Historically, semiconductor device manufacturers have managed the transition to tighter process/materials specifications by depending on process tool manufacturers to design better and faster process/hardware configurations. As device geometries shrink to the nanometer scale, however, the increasing complexity of manufacturing processes has changed the landscape that must be negotiated to meet and maintain process/materials specifications.
A typical process tool used today in semiconductor manufacturing is described by a set of several thousand variables. In some cases, of these several thousand variables, there will be several hundred relevant dynamic variables. The dynamic variables (e.g., gas flow, gas pressure, delivered power, current, voltage) change based on, for example, the specific processing recipe, the step in the overall set of processing steps, or errors or faults occurring in the manufacturing process.

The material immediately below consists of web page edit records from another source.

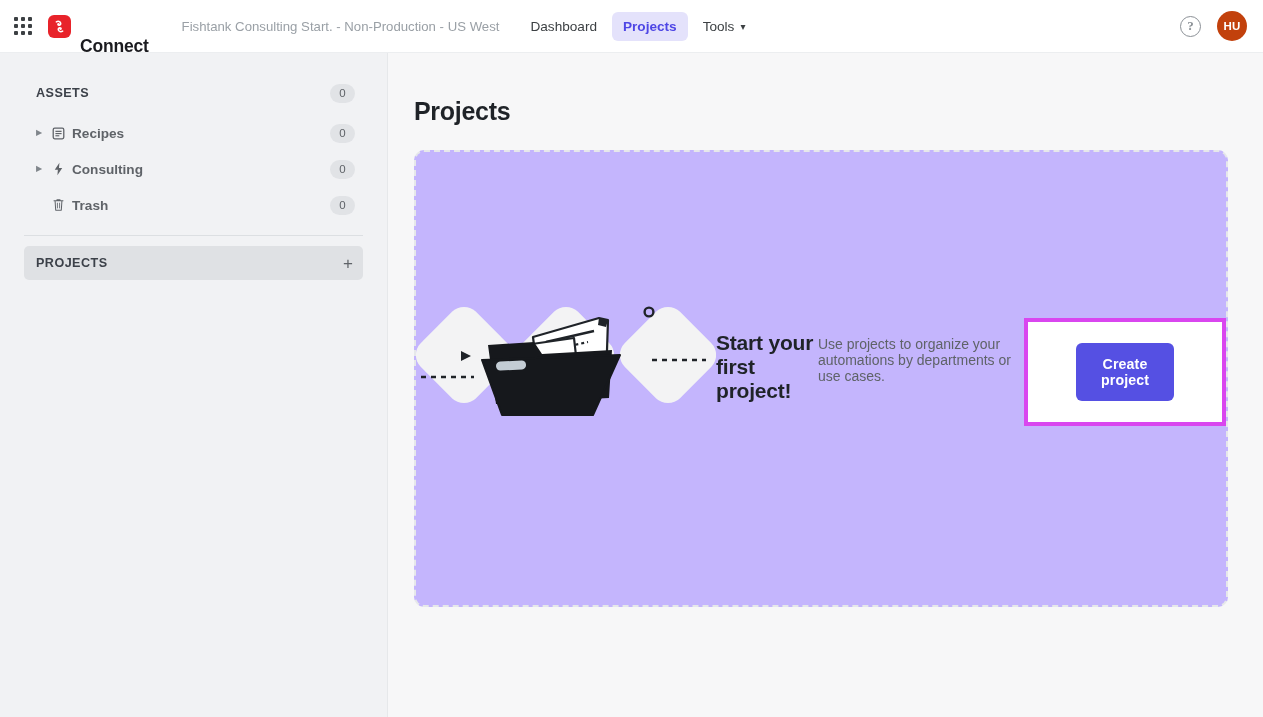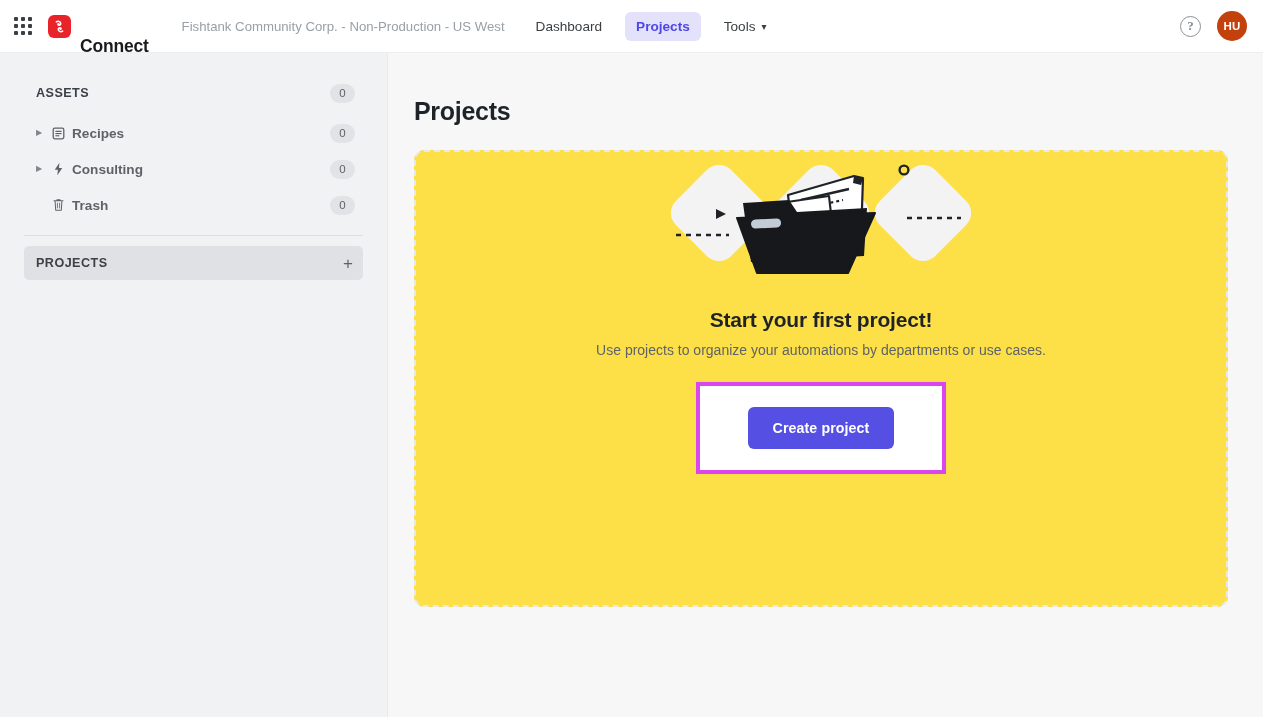"Fishtank Community Corp. -" div.workspace { text: Community Corp -> Consulting Start }
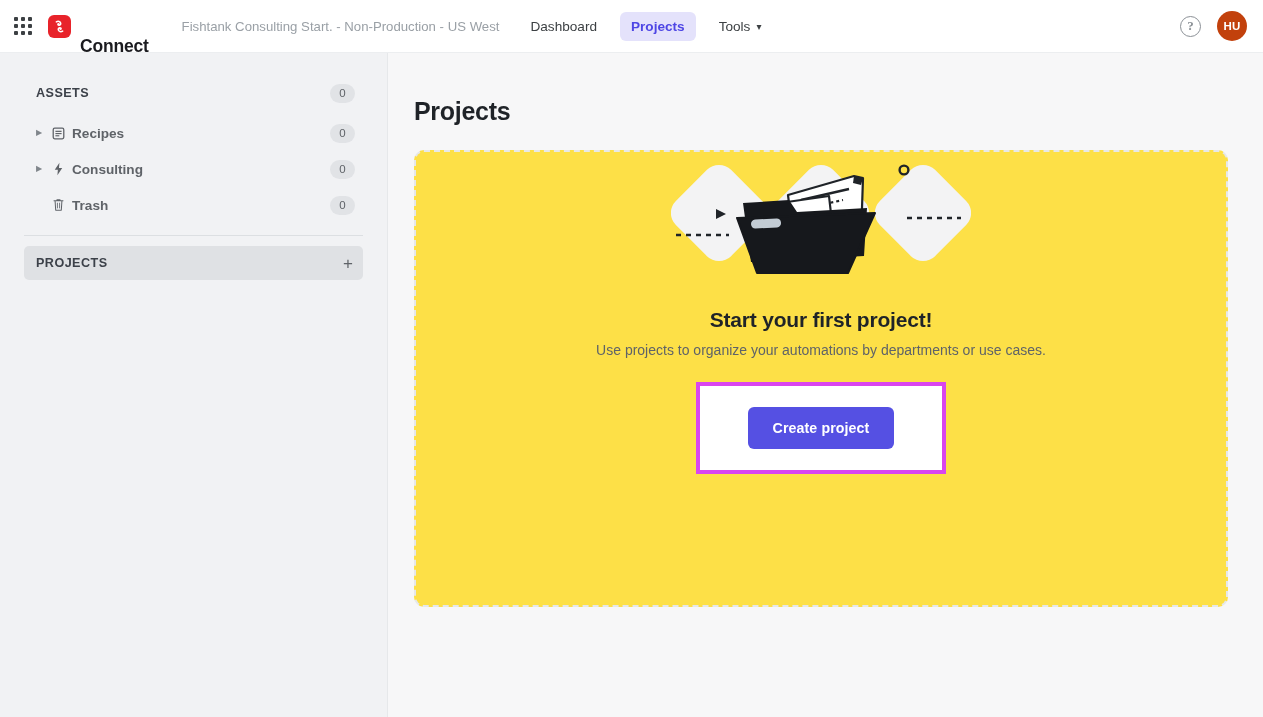"Dashboard" .nav { gap: 12px -> 4px }
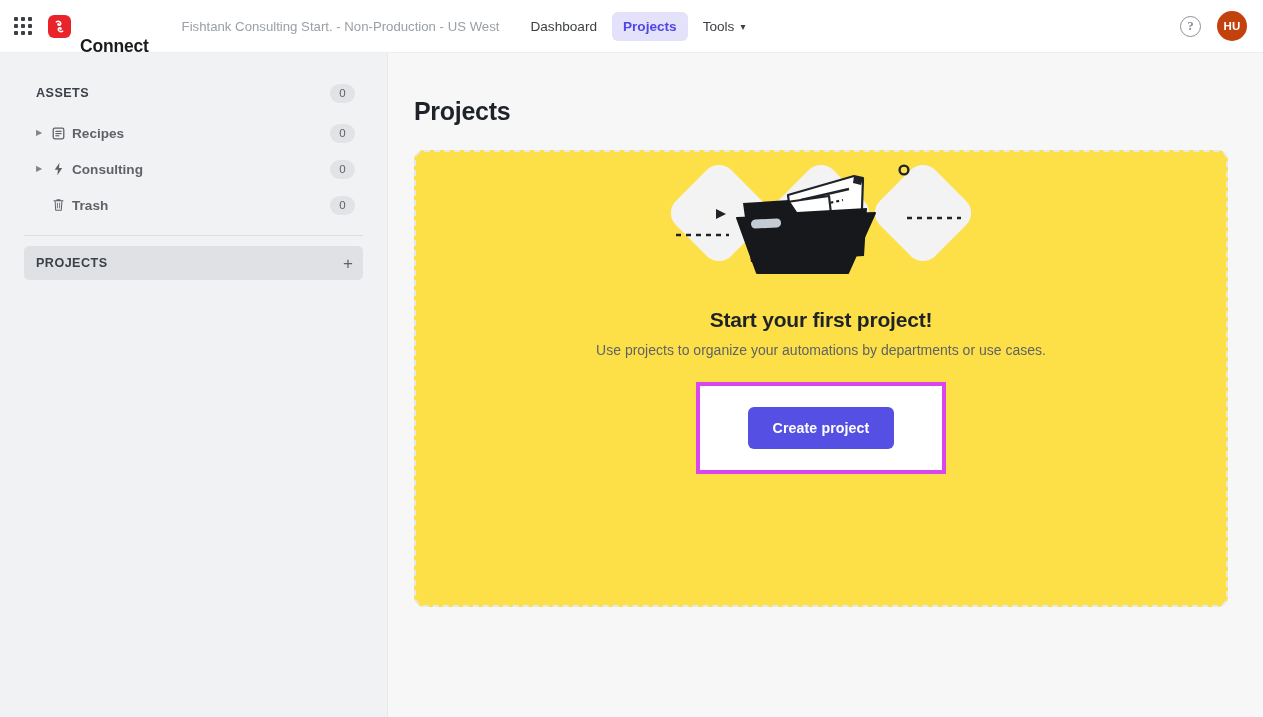"Start your first project!" .empty-card { background: #fde047 -> #c4b5fd; flex-direction: column -> none; justify-content: flex-start -> space-between }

By way of example, if a given semi wafer manufacturing process has 200 dynamic variables that are each sampled by a data acquisition system at a rate of one sample per second (or faster) and a wafer requires 30 seconds to process, the data acquisition system will acquire 6000 data points (or more). It is quite difficult for an operator to look at the raw data traces plotted on a screen for each of the 200 variables to determine if, for example, the process is progressing properly or if a fault has occurred that would cause a defect in a specific wafer.
Meaningful application of this potential flood of data in process control is a formidable task. Simpler approaches, such as univariate statistical process control (USPC), are well established, but have limitations. USPC is effective in the observation and control of a single response parameter but advanced device fabrication requires control of multiple manufacturing variables simultaneously. Manufacturing variables typically have complex interrelationships that USPC can neither evaluate nor control.
A need therefore exists for improved systems and methods for identifying states of a manufacturing process and for controlling the manufacturing process.